Аронсона некому было узнавать, а то сказали бы, конечно, что он неузнаваем. Он был похож на старого пса, даже, кажется, пуделя — с черно-седыми кудрями, одышкой и трагическими глазами навыкате. Он был похож на еврея, смирившегося с тем, что ему везде гетто. Он был одет так же, как в день отлета с Радуги: холщовые штаны и рубаха в красно-синюю клетку.
— Вам люди не нужны? — спросил он молодого кадровика, прибывшего сюда без году неделя.
— В принципе, нет, — сказал молодой. На прежней Радуге отвечали бы многословно, с натужными шутками, доказывая, что люди везде нужны, людям все рады и вообще люди — это хорошо, но теперь здесь господствовал деловой стиль разбитой армии.
— Я все умею, — сказал Аронсон, не обижаясь. — Не только теорию там, а, может быть, грузчиком… Робот не все может, бывают вещи, когда руками надежнее.
— Ну я посмотрю, — пообещал кадровик без особого энтузиазма. Энтузиазм теперь вообще выглядел дурным тоном. — А почему вы именно к нам? Масса же вариантов…
— Да как сказать, — неопределенно ответил Аронсон. Настроение у него постепенно улучшалось, потому что, видимо, он скучал по Радуге. — Меня тут ждет кое-кто. Ой, мы там такое видели, не сказать, не описать. Очень интересно, но не совсем приятно, не очень. Там было как? Калиненко довольно-таки сразу сказал, хотя я и до него понял: мы инфицированы, и если бы мы остались — то Волна бы это все смыла, и можно было бы жить дальше. Но мы улетели, мы как бы оттянули пружину, и теперь она, конечно, ударит. Он интересно объяснял, у него такая картина мира своеобразная — ну, что вы хотите, звездолетчик, много времени проводит один, голова думает сколько влезет, иной раз до такого додумывается!
— У нас тоже на дежурстве не сахар, — заверил его дежурный.
— Но вы другое дело, — уважительно сказал Аронсон, — вас же потом прислали. Вы появились, когда все уже вот это. А с нами должно было случиться, но мы избежали. И теперь мы это всюду несем с собой. Калиненко умный, он сразу сообразил. И мы теперь куда ни прилетали, нас всюду ждало такое, что это ужас. Прилетим куда-нибудь, а там Волна. Буквально все сидят и ждут. Или прилетим, а там эпидемия. Еще не все мрут, но прямо вот-вот. А один раз прилетаем — там наводнение, представляете? Вся планета буквально на глазах превращается в огромный океан, и что самое обидное, мыслящий! Это что же он такое будет мыслить, кто может это представить? Мы иногда, не поверите, даже заправиться не успевали: прилетаем так — бах! — надо уже улетать. Некоторым надоедало, и они оставались. А некоторые решили летать, пока не вы́летаем весь этот запас катастроф. Но я вот попросился на Радугу, потому что, мне кажется, тут сейчас самое безопасное место. Понятно, что Вселенная вступила в эсхатологический период, это бывает, я читал где-то.
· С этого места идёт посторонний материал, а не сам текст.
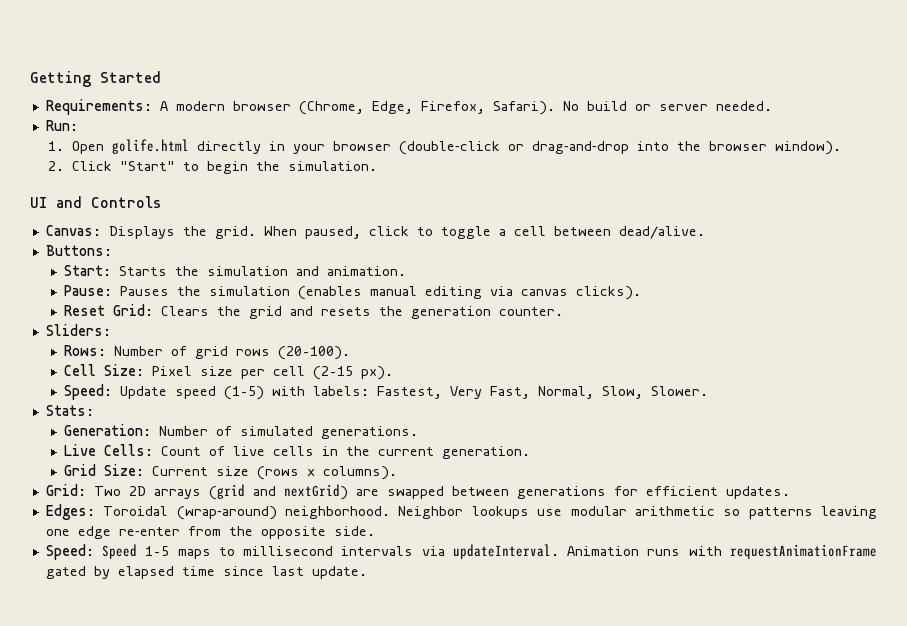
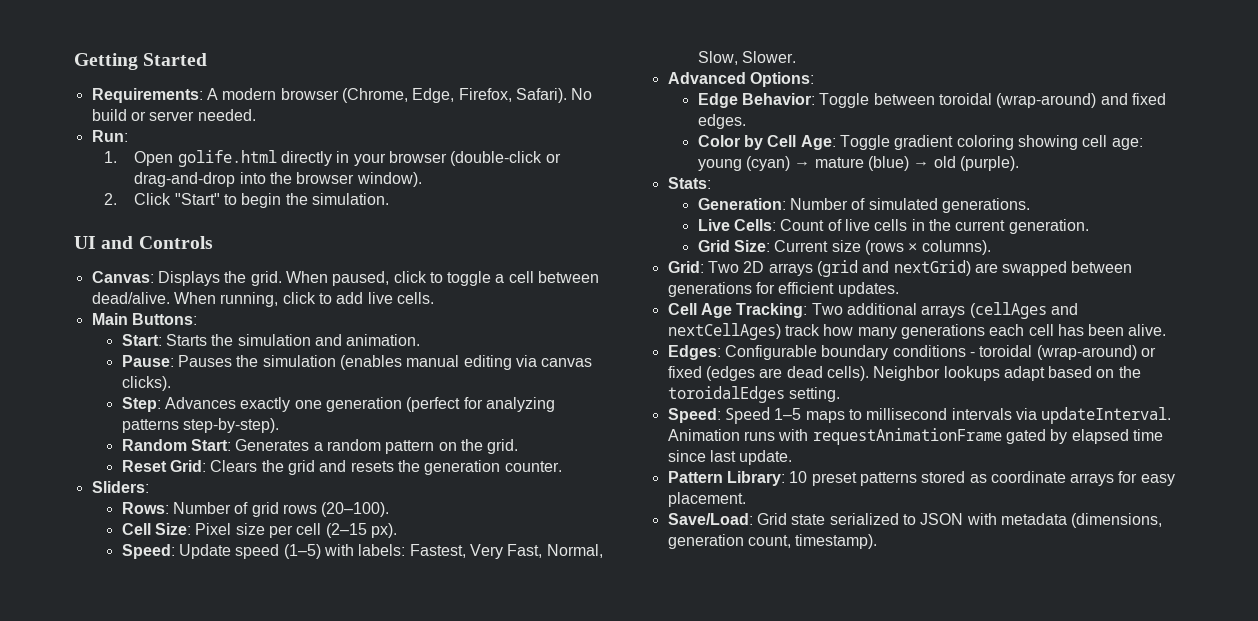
- When paused, click to toggle a cell between dead/alive.
- Buttons:
+ When paused, click to toggle a cell between dead/alive. When running, click to add live cells.
+ Main Buttons:
+ Step: Advances exactly one generation (perfect for analyzing patterns step-by-step).
+ Random Start: Generates a random pattern on the grid.
+ Advanced Options:
+ Edge Behavior: Toggle between toroidal (wrap-around) and fixed edges.
+ Color by Cell Age: Toggle gradient coloring showing cell age: young (cyan) → mature (blue) → old (purple).
- Edges: Toroidal (wrap‑around) neighborhood. Neighbor lookups use modular arithmetic so patterns leaving one edge re‑enter from the opposite side.
+ Cell Age Tracking: Two additional arrays (cellAges and nextCellAges) track how many generations each cell has been alive.
+ Edges: Configurable boundary conditions - toroidal (wrap‑around) or fixed (edges are dead cells). Neighbor lookups adapt based on the toroidalEdges setting.
+ Pattern Library: 10 preset patterns stored as coordinate arrays for easy placement.
+ Save/Load: Grid state serialized to JSON with metadata (dimensions, generation count, timestamp).

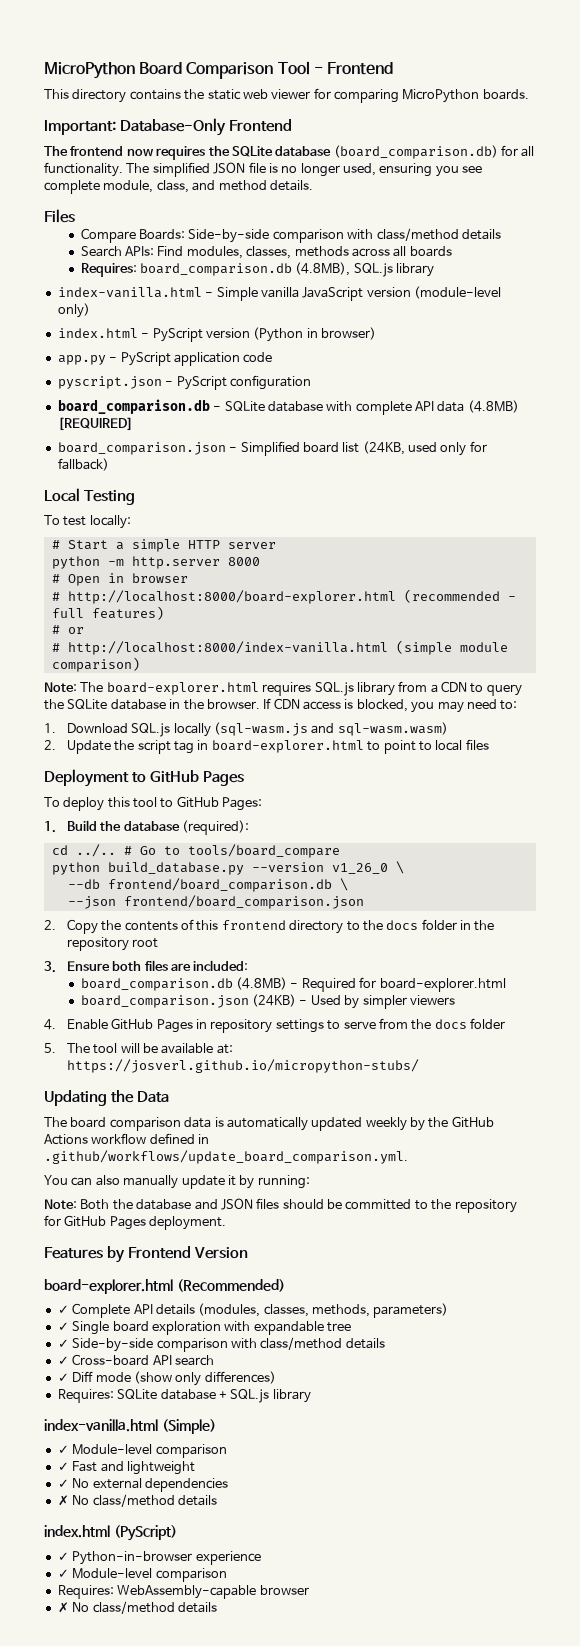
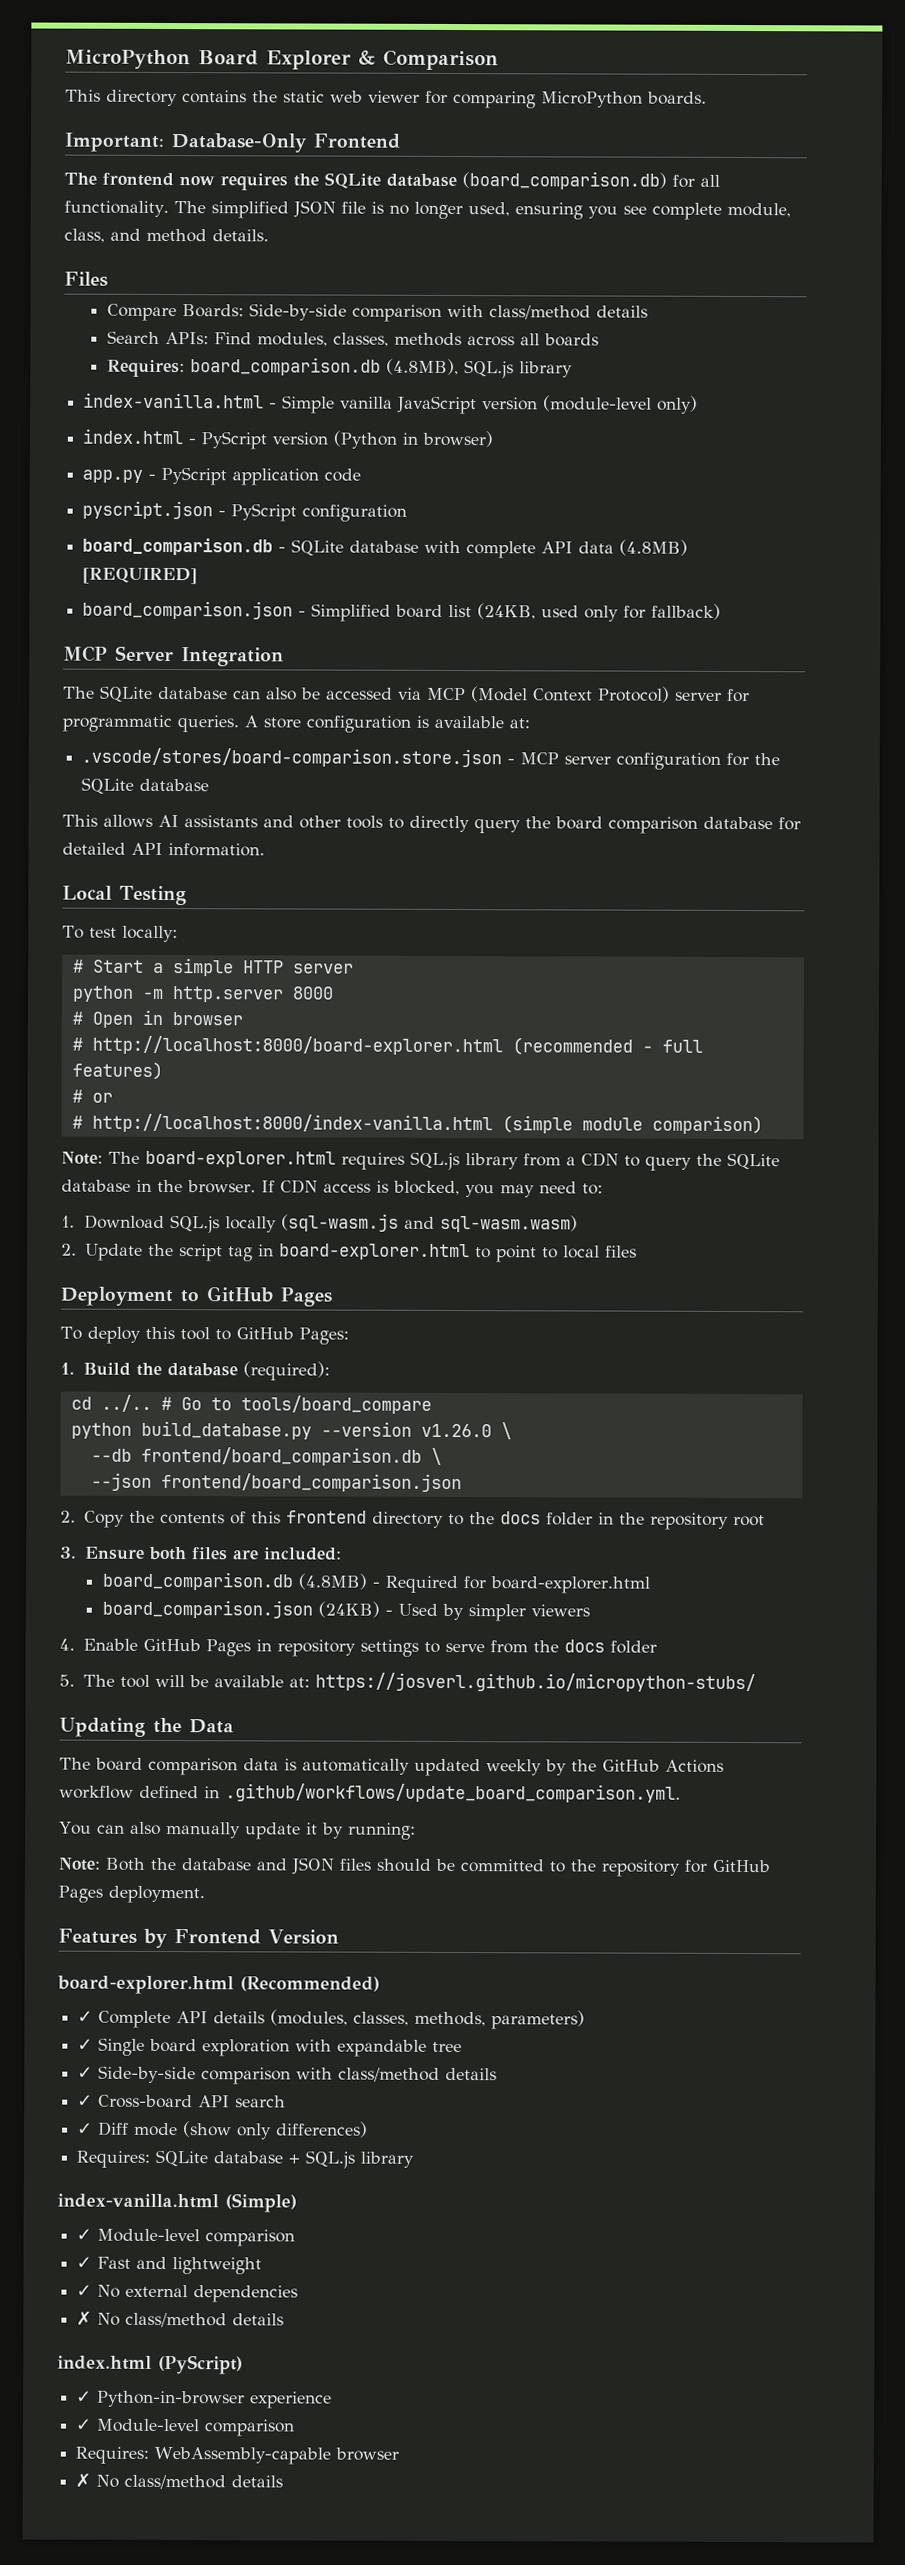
- MicroPython Board Comparison Tool - Frontend
+ MicroPython Board Explorer & Comparison
+ MCP Server Integration
+ The SQLite database can also be accessed via MCP (Model Context Protocol) server for programmatic queries. A store configuration is available at:
+ .vscode/stores/board-comparison.store.json - MCP server configuration for the SQLite database
+ This allows AI assistants and other tools to directly query the board comparison database for detailed API information.
- python build_database.py --version v1_26_0 \
+ python build_database.py --version v1.26.0 \

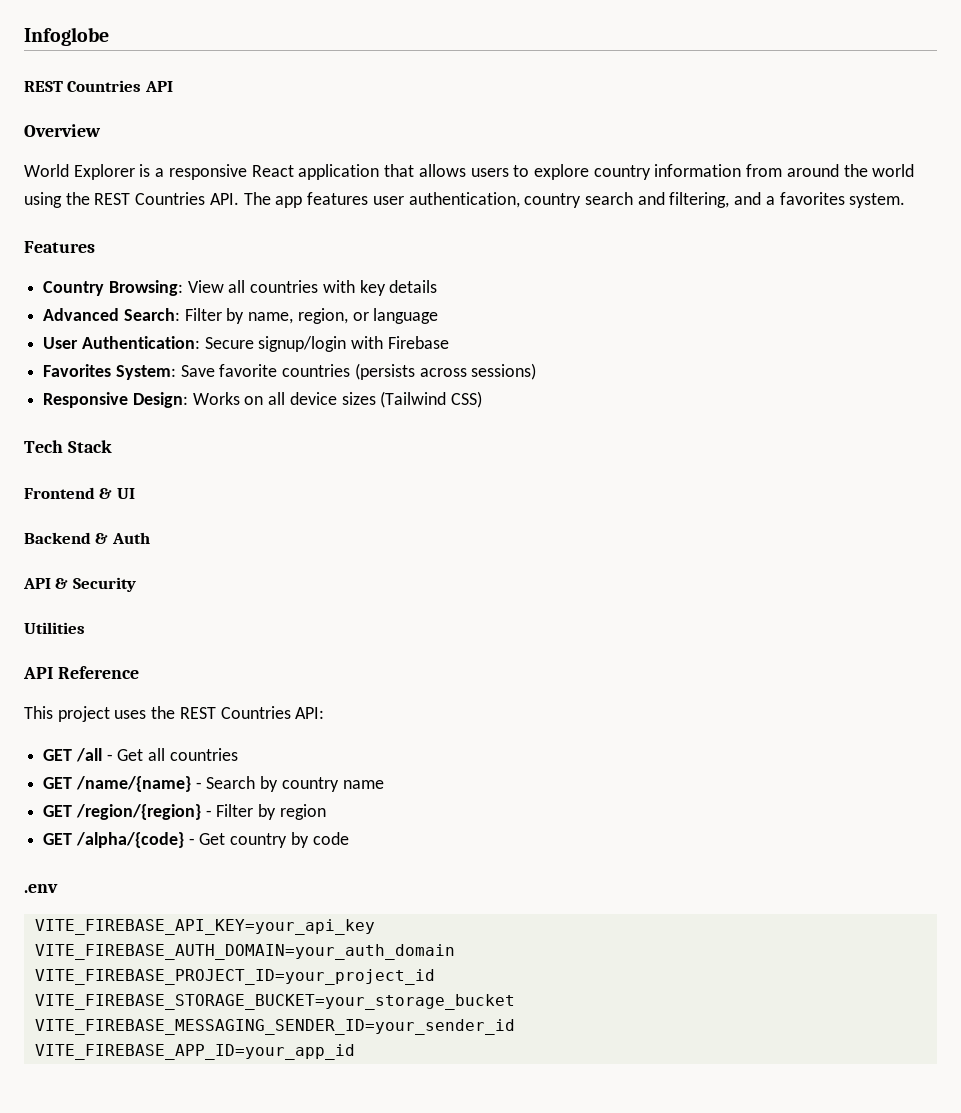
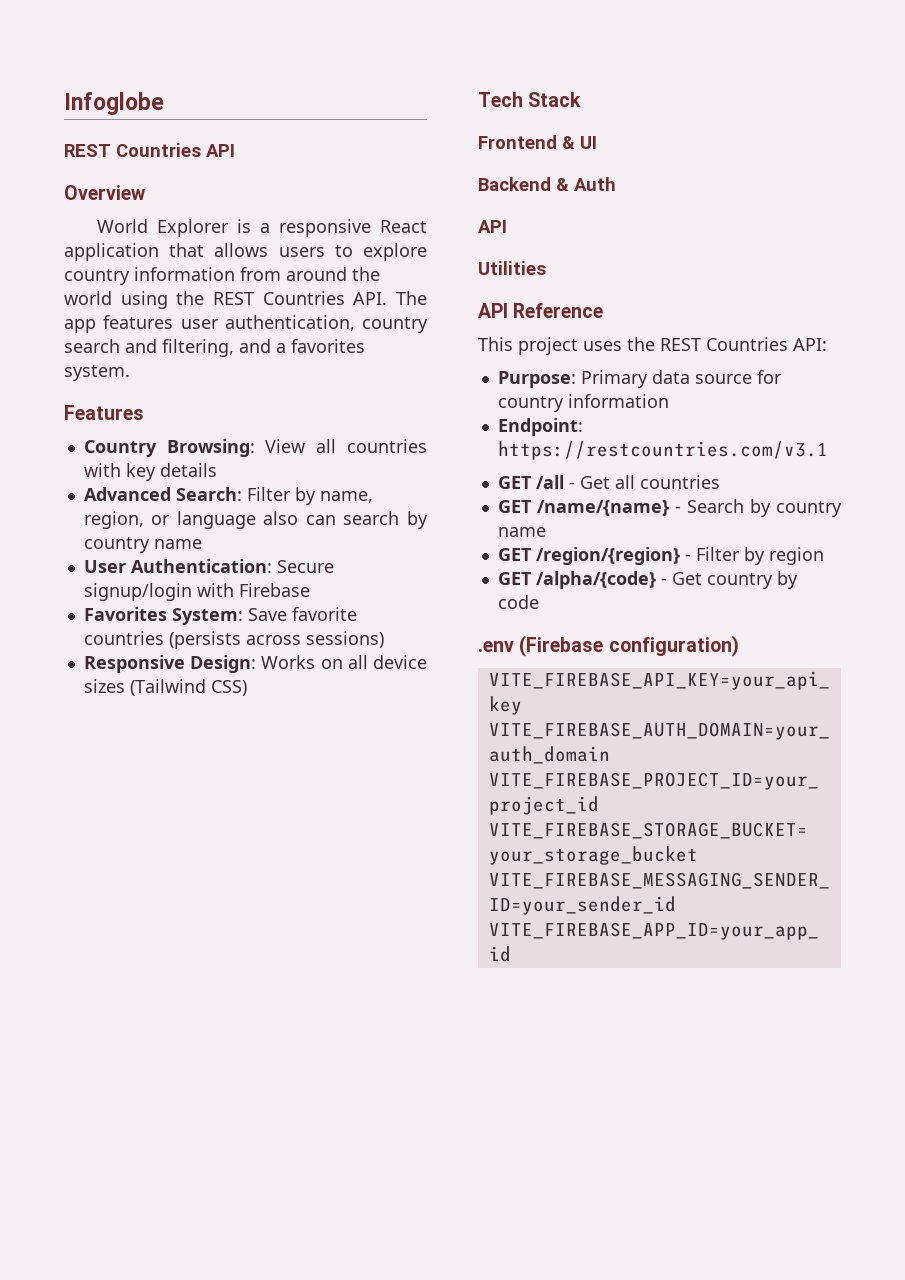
- Advanced Search: Filter by name, region, or language
+ Advanced Search: Filter by name, region, or language also can search by country name
  Backend & Auth
- API & Security
+ API
+ Purpose: Primary data source for country information
+ Endpoint: https://restcountries.com/v3.1
- .env
+ .env (Firebase configuration)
Но поскольку у нас все уже было, то я счел как-то разумным вернуться, вне зависимости от того, что тут теперь.
— А что про нас говорят? — с живым интересом спросил дежурный.
— Ну всякое, — не очень охотно сказал Аронсон. — Говорят, что всякие явления.
— Ой, тут такие явления! — с энтузиазмом воскликнул радужанин. — Иногда по ночам такое, что просто с ума сходишь. Собака бегает, воет.
— Собака в порядке? — живо спросил Аронсон.
— В полном. Ее подкармливают, но как она ест — никто не видит. И воет все время.
— Это по мне, — непонятно сказал Аронсон. — Ну, теперь перестанет. А еще что?
— Да всякое. Танцующие созвездия, потом эти призраки, иногда снег такие формы принимает — прямо непонятно, кто лепит! Какие-то будто невидимые дети, но очень ужасные. Такого слепят иногда, выходишь — мама дорогая! Но некоторые считают, что это все глюки. Я, если честно, вообще не очень понимаю, зачем тут держать пост, но считается, что рано или поздно расконсервируют производство, вот, может быть, тогда мы все как-то пригодимся.
— Очень может быть, — согласился Аронсон. — Мне кажется, что самое лучшее место сейчас то, где все уже произошло. Так что вы не против, если я останусь?
— Да оставайтесь, — сказал дежурный. — У нас неплохо вообще-то, только бюрократии много. Вы же знаете, тут до сих пор все бумажное. Сейчас вас оформлю, и чайку попьем. Пока вы не оформлены, извините, я не имею права.